Visando contribuir com este debate, o Instituto Fome Zero organizou o seminário Regionalismo Amazônico: pode o combate à fome orientar políticas públicas que conservem o meio ambiente?, com ativistas e especialistas em Amazônia. O evento concluiu que promover a segurança alimentar e nutricional é fundamental para sustentar a biodiversidade e que soluções como empreendedorismo, políticas públicas inclusivas e valorização do conhecimento local são essenciais.
Frutos e outros produtos alimentares locais, como o açaí, podem contribuir para o desenvolvimento sustentável da região, mas é necessário enfrentar a informalidade no processo produtivo e as forças de mercado que prejudicam a renda das famílias amazônicas. Políticas públicas de apoio aos pequenos produtores e à diversificação da produção, bem como o desenvolvimento de inovações técnicas em parceria com o conhecimento tradicional, são importantes para melhorar a qualidade de vida das comunidades locais.
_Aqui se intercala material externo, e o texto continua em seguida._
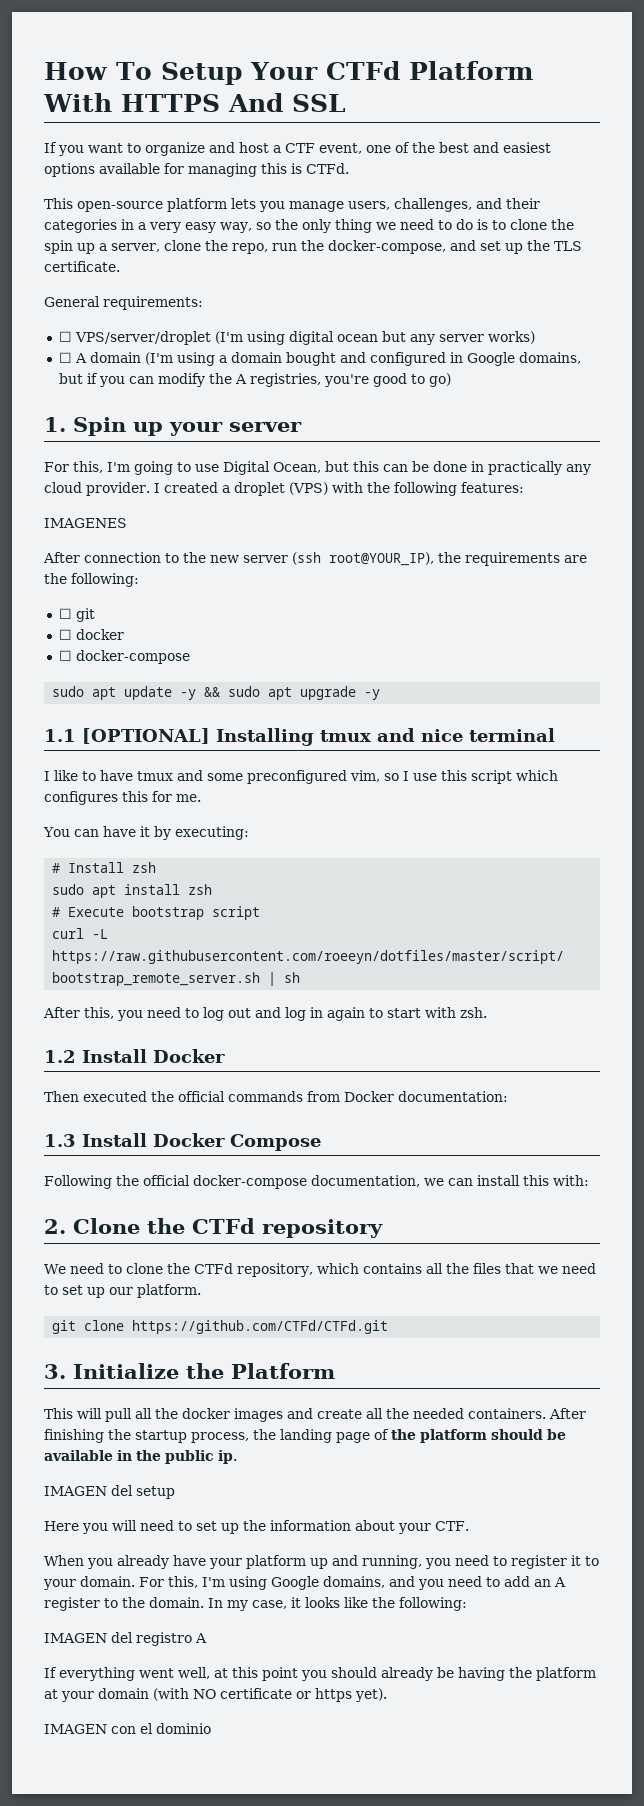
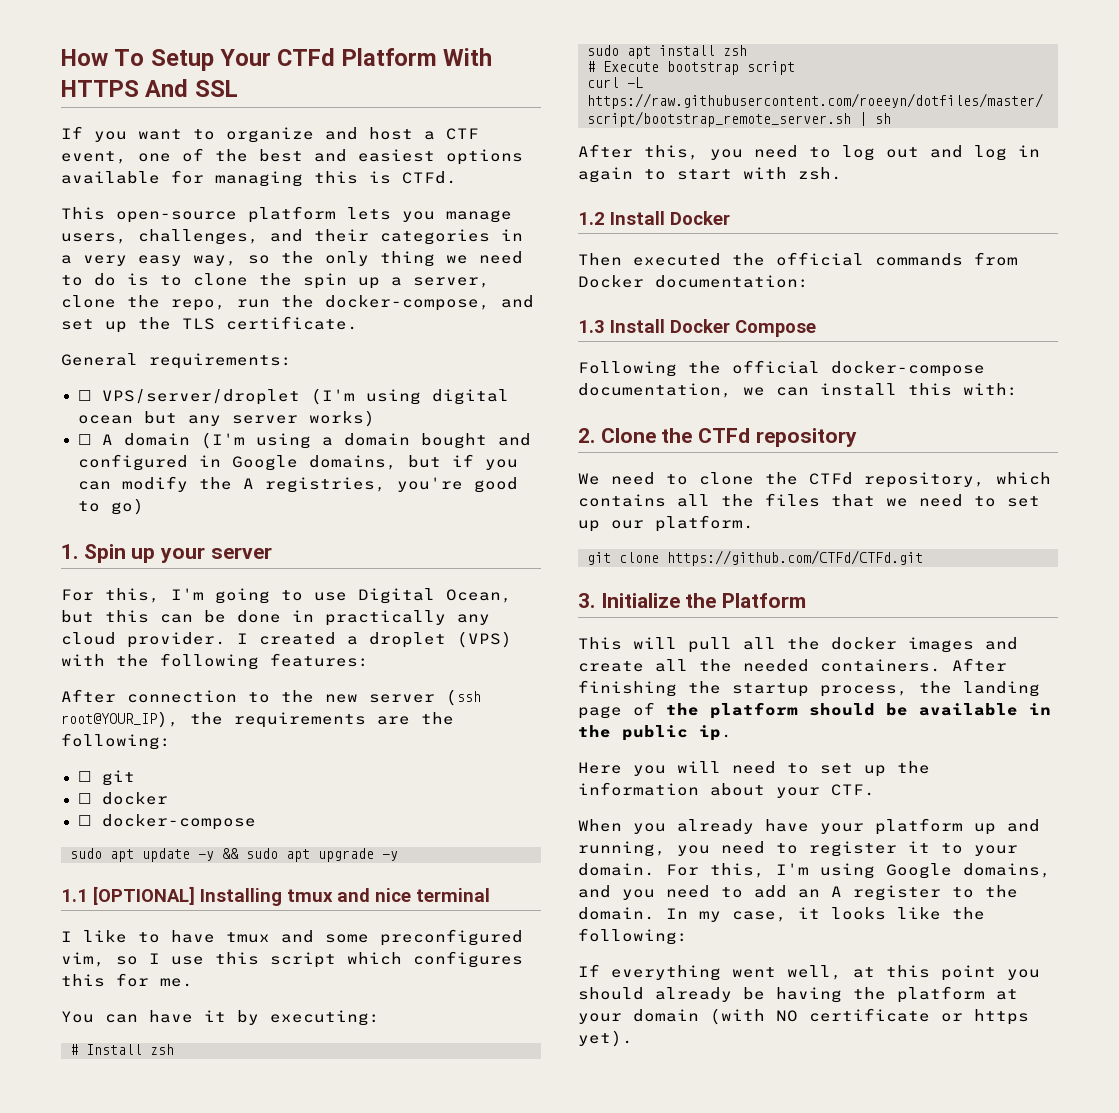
[44,518,127,528] // IMAGENES -> (369, 660) none
[44,1485,175,1499] // IMAGEN del setup -> (732, 733) none
[44,1632,207,1646] // IMAGEN del registro A -> (688, 936) none
[44,1723,211,1734] // IMAGEN con el dominio -> (633, 1038) none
Políticas como o Programa de Aquisição de Alimentos e a Política de Garantia de Preços Mínimos para os Produtos da Sociobiodiversidade podem ser parte da solução, mas possuem obstáculos que precisam ser superados. A burocracia governamental, a falta de infraestrutura de transporte e de comunicação, além de serviços básicos de apoio ao cidadão, atrapalham a efetiva adesão e inclusão de mais produtores nos programas. Além disso, os preços pagos por estes programas precisam, efetivamente, gerar uma renda digna.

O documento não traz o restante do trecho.